I’m ridiculous and I know it. I’m going to blame it on my astrological chart because, well, why not?  Born as I was on the very cusp of Leo and Virgo, I’ve been cursed with a double helping of loyalty, an admirable trait, but one that often works against me when I take it too far.

I’ve held onto everything from underwear to toaster ovens to relationships long past their expiration date. I’ve routinely shrugged off taunts of “You’re still using that?!” from astonished friends and family. Just last week, my daughter stood agape as she watched me pull a particular eyeliner out of my bag. I quickly pointed out that not only did I still love this product, it was one she had recommended to me. “Yeah, ten years ago, Mom! There’s something called progress. You know, like, electricity.” For the record, I hardly use my kerosene lamp anymore.

From the outside, it can appear that I fear change, am inflexible or even lazy, but it’s really none of that. Okay, maybe a little lazy. At the core, however, it’s because I find it excruciatingly difficult to turn my back on anything or anyone that has been there for me, no matter how long ago, how briefly or how tenuous the connection. True story: I almost wrote a letter of apology to Proctor & Gamble when, after years of faithfulness, I tried a different company’s detergent. (“It’s not you, P&G, it’s me.”)

The absurdity of my exaggerated sense of loyalty was brought into high relief this past Christmas. My husband gave me a surprise right out of a commercial—he bought me a new car. Seriously, a beautiful, brand-spanking new car with all the bells and whistles. And after the shock and excitement subsided, I was overcome with a tremendous sense of sadness for my old car. Emphasis on old. Not Flintstone old, but definitely old by modern consumerist standards.
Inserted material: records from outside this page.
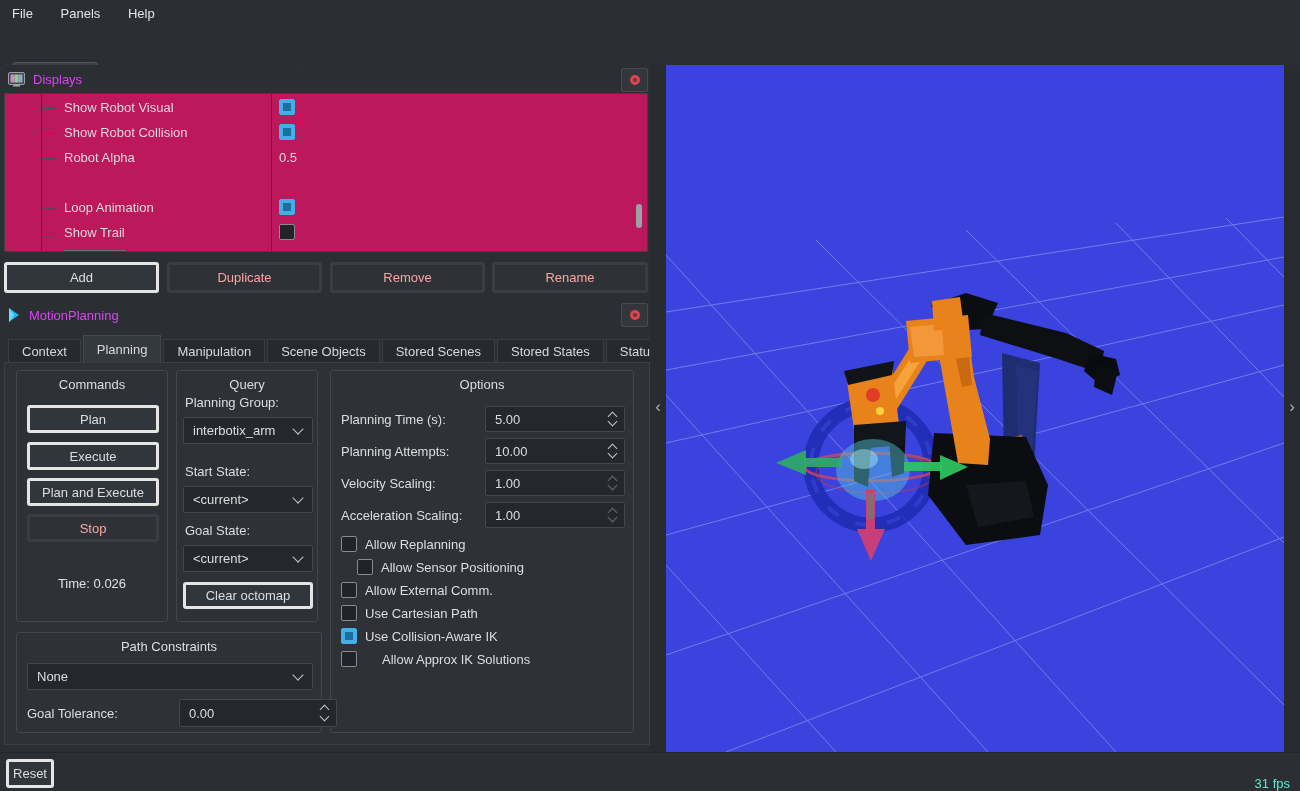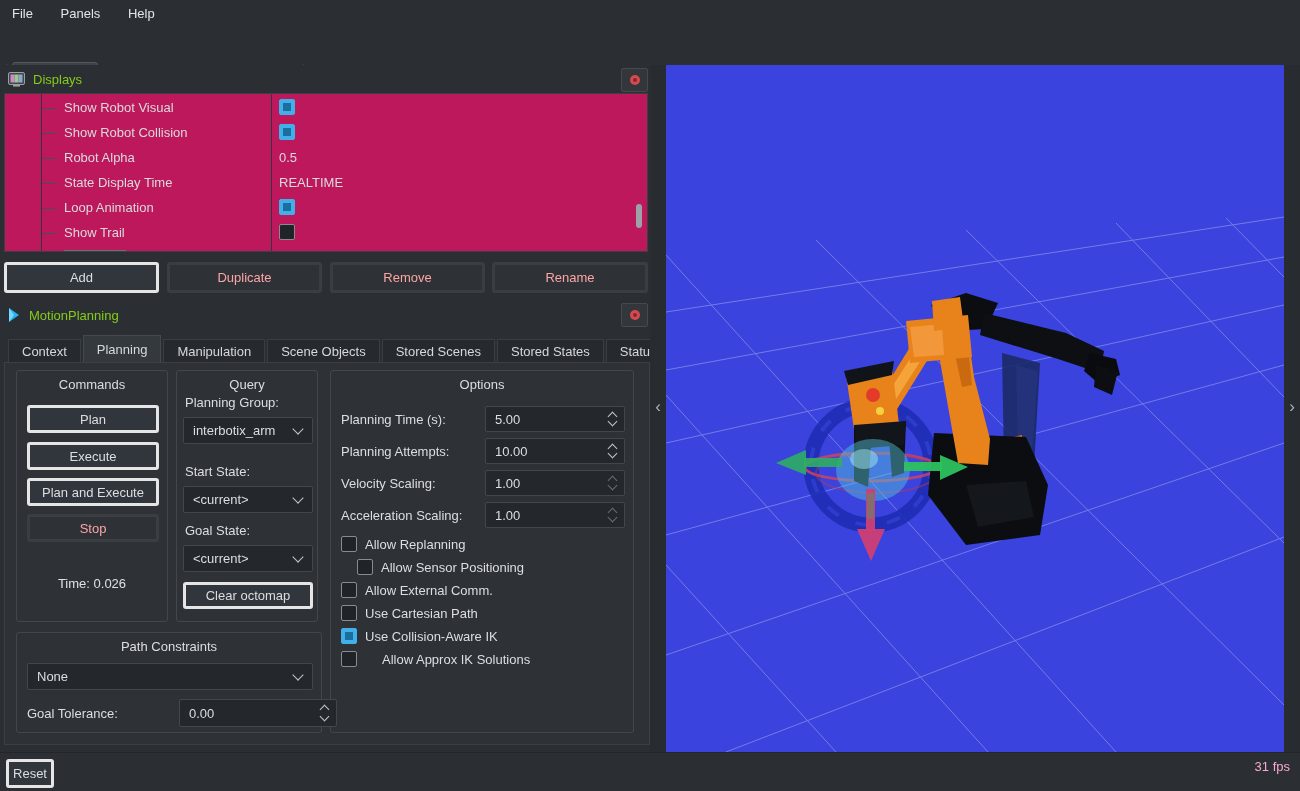"Displays" .panel-title { color: #84cc16 -> #d946ef }
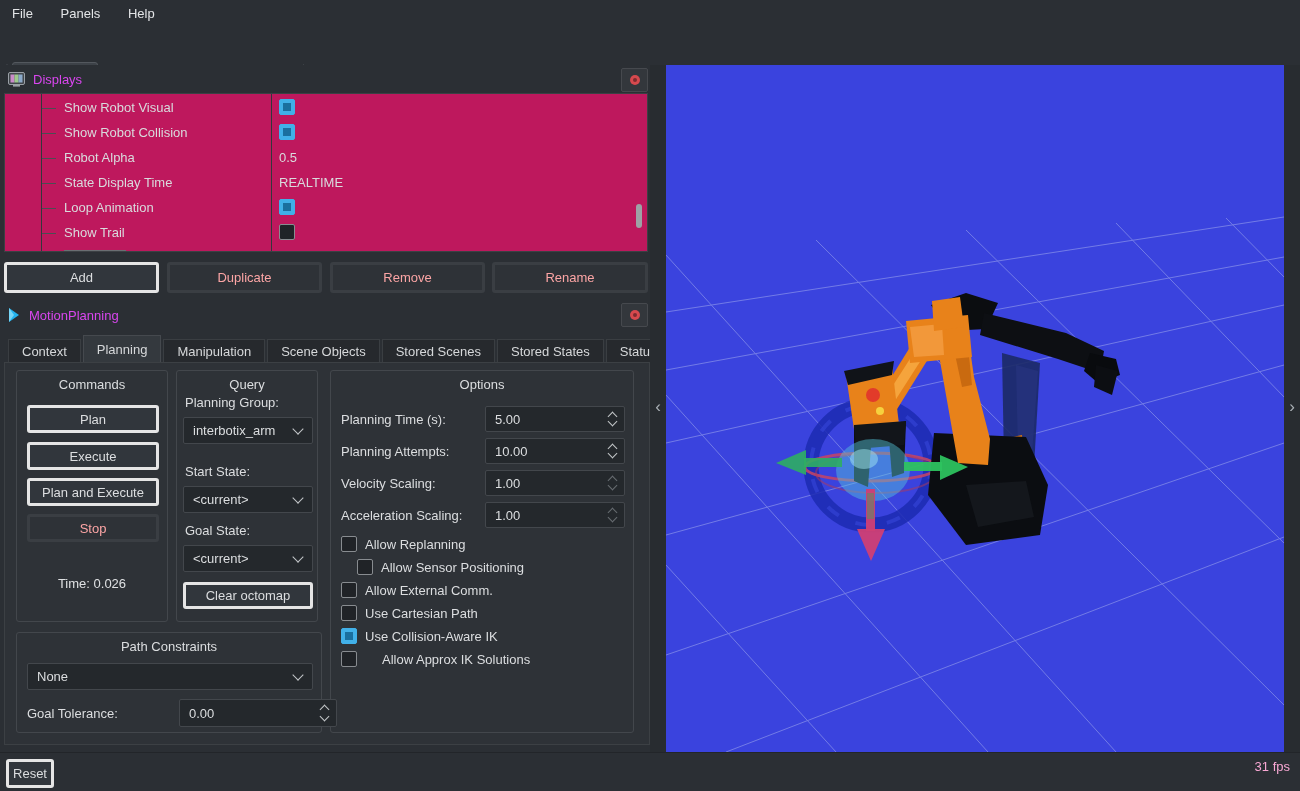"State Display Time" div.drow { html: <div> <span></span> <span>State Display Time</span> <span>REALTIME</span> </div> -> none }
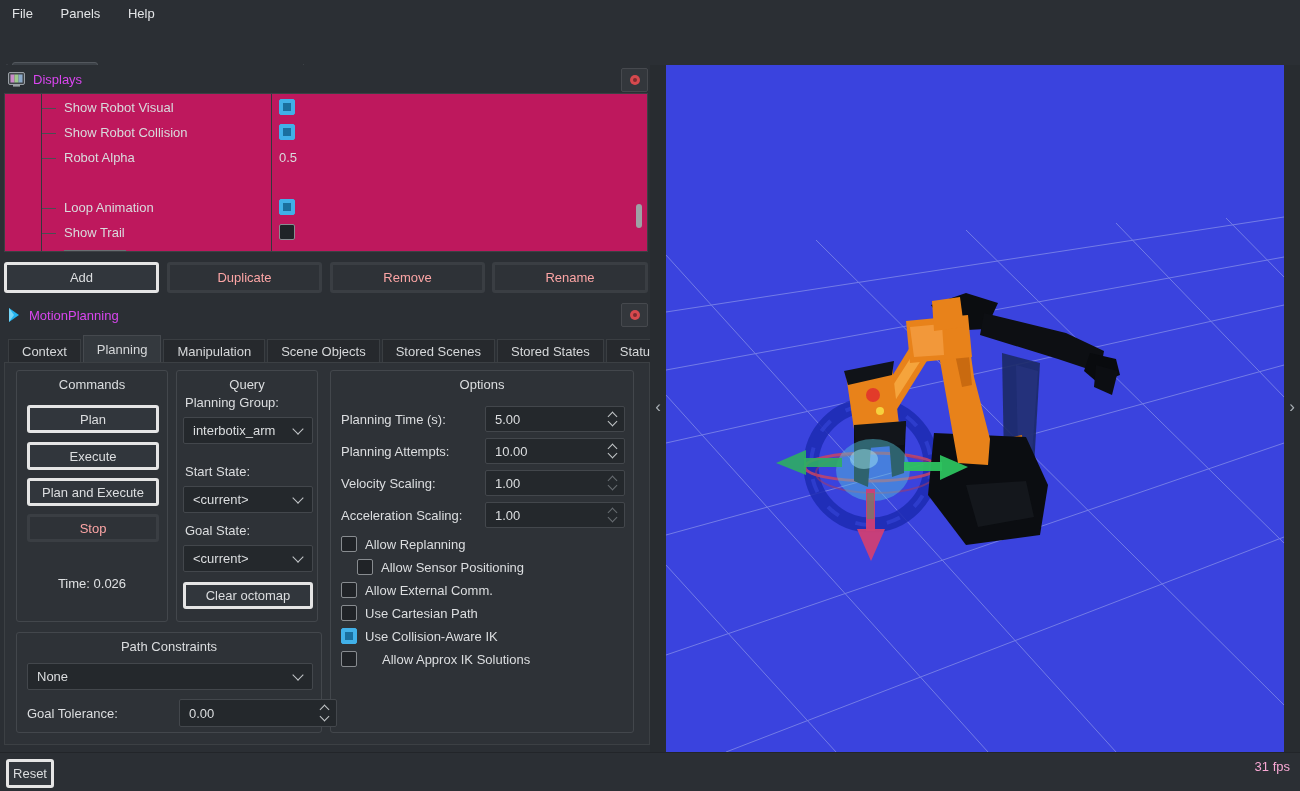"31 fps" #fps { color: #f9a8d4 -> #5eead4; top: 6px -> 23px }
My husband had been trying to talk me into getting a new car for the past few years, but I would hear none of it. I fell back on my customary reply, “It’s in great shape. Why spend the money?” That seemingly pragmatic response was just an excuse for the crippling guilt I felt over “abandoning” my old car. The one that had seen me through the rough years after my divorce. The one that, ever mindful of my decimated finances then, had never given me an ounce of trouble. The one that had faithfully hauled me from far-flung job to far-flung job as I tried to rebuild my gutted life. I couldn’t put her out to pasture!

Knowing me as he does, my husband took the reins and did what I couldn’t. It took me nearly two weeks to actually drive my new car, so disloyal did I feel. When I finally did, I winced every time I pulled out of the garage and passed my old car, sitting forlornly in the driveway. And then I started thinking maybe my old car was grateful for a well-deserved rest. She’d certainly earned it. She’d still get to feel useful when we took the dog to the park or the vet, and the rest of the time she could relax, pass the torch of everyday driving, with its stress and strain, to the younger generation.  

And so, instead of guilt, I now feel gratitude when I pull out of my garage every morning. I give old faithful a little wave, blow her a kiss and drive off in my fancy new wheels. Yes, I’m wacked, but what can I do? After all, I was born on the cusp. Happy motoring!